Best way to dynamically letterbox video frames with longest dim as parameter? #2832

dwrodri · 2021-03-30T19:36:11Z

I am trying to implement a DALI pipeline which will feed frames of video into a single-shot object detector written in PyTorch. Specifically, I am trying to replicate the LoadImages class from YOLOv5 using only GPU operations. The preprocessing pipeline I'm referencing performs two main operations in the following order:

Resize the largest dimension to 640px while preserving the aspect ratio of the footage.
Letterbox every frame of the footage such that the width and height of every frame are multiples of a stride. For example, footage which is scaled down to 360x640 where the input shape is 640x640 with a stride of 32 means that your final height is ((640 - 360) % 32 ) + 360 = 384. This isn't the most straightforward approach, I know, but for the purposes of this question (and my own sanity) I am not questioning this formula.

So, operation 1 is pretty well-documented, and can be done by calling fn.video_resize with the right arguments. I'm struggling with figuring out how to perform operation 2.

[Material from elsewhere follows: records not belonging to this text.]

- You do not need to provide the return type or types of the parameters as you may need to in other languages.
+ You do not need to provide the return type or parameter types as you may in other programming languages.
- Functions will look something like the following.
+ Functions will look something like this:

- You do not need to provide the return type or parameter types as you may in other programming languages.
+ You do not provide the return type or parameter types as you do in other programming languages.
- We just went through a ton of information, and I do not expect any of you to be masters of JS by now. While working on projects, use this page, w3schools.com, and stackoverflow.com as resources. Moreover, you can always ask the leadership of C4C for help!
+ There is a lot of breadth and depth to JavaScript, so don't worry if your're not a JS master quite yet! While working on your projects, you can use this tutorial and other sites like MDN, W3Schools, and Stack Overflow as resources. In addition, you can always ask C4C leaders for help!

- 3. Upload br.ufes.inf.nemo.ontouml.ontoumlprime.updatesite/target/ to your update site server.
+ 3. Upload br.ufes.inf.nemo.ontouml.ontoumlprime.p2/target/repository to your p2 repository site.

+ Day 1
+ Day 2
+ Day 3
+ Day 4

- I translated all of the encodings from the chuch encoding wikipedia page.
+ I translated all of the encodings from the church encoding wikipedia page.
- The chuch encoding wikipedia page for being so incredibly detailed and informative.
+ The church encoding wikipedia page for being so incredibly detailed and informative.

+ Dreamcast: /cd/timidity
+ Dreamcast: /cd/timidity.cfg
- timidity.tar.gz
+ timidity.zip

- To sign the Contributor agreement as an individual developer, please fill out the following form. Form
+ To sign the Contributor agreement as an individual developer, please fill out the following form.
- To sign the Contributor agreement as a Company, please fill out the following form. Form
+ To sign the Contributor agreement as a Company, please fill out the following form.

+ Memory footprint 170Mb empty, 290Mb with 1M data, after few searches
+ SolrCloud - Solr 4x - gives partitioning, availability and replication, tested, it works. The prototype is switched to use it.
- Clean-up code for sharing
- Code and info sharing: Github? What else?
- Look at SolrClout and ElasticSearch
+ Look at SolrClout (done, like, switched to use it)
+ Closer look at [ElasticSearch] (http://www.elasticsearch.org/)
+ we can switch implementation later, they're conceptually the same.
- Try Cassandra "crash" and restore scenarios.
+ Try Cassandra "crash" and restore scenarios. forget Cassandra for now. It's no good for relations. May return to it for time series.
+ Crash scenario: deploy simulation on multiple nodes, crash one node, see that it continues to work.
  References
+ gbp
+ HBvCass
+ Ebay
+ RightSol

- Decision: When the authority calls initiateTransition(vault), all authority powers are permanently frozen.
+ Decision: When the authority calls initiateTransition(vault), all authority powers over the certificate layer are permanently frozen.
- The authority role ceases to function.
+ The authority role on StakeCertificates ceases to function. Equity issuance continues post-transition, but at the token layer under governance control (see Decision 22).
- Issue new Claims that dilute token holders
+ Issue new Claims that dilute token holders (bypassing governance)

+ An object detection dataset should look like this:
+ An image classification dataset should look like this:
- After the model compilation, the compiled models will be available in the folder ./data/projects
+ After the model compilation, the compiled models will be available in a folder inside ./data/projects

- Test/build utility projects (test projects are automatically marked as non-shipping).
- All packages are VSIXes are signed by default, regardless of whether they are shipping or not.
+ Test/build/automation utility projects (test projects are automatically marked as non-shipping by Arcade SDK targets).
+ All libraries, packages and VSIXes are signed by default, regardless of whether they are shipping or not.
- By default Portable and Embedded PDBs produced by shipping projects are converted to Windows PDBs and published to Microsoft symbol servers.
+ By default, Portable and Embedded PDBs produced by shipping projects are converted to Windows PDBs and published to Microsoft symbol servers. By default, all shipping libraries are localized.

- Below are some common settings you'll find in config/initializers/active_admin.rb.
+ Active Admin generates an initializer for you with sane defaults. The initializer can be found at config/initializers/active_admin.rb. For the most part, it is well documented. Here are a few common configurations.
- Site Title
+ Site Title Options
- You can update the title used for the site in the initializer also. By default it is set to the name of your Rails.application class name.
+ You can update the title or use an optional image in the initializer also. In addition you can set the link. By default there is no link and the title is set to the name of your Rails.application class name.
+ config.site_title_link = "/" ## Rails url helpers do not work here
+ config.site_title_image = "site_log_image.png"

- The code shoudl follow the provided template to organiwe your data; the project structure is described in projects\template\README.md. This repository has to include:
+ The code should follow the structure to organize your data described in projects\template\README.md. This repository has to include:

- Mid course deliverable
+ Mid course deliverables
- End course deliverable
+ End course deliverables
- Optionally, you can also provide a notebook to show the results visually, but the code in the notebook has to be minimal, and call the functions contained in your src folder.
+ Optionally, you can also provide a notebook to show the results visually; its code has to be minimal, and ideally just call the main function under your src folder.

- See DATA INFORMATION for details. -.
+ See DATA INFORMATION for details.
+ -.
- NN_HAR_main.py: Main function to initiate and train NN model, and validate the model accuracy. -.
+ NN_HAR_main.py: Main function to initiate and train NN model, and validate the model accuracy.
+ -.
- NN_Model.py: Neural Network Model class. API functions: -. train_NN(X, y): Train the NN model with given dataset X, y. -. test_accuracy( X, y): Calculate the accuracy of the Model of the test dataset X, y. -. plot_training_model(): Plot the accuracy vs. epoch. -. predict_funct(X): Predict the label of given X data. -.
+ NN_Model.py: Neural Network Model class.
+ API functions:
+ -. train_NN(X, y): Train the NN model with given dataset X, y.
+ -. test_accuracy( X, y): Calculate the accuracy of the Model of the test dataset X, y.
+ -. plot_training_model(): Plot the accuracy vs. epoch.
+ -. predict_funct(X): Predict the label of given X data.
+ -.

My first attempt involved capturing the frame dimensions using fn.shapes, but I couldn't find the "obvious" way of padding opposite sides of the frame. Here was my first attempt:

@pipeline_def(batch_size=1, seed=42, device_id=0, num_threads=1)
def tagger_pipeline(
    source: List[str], num_frames: int, new_size: int = 640, fill_color: int = 114
):
    """
    Decode, resize, and letterbox frames from videos using only GPU operations.

    By default, YOLOv5 assumes all dimensions of a frame are multiples of 32, so
    we letterbox to guarantee the image boundaries fall on the edges of a filter step.
    """
    # input shape of the model
    new_shape = types.Constant([new_size, new_size], dtype=types.INT64, device="gpu")
    # stride of the first layer in the feature encoder
    stride = types.ScalarConstant(32, dtype=types.INT64)  # type: ignore

    ###########
    # Operation 1
    ###########
    frames = fn.readers.video_resize(  # type: ignore
        sequence_length=num_frames,
        filenames=source,
        skip_vfr_check=True,
        size=640,
        mode="not_larger",
        dtype=types.FLOAT,
        device="gpu",
    )
    
    ###########
    # Operation 2
    ###########
    shape = fn.shapes(frames, dtype=types.FLOAT)  # type: ignore
    new_unpad = fn.slice(  # type: ignore
        shape,
        axes=[0],
        start=1,
        end=3,
    )

    height_width = fn.slice(shape, axes=0, start=1, end=3)
    height = fn.slice(height_width, axes=0, start=0, end=1)
    width = fn.slice(height_width, axes=0, start=1, end=2)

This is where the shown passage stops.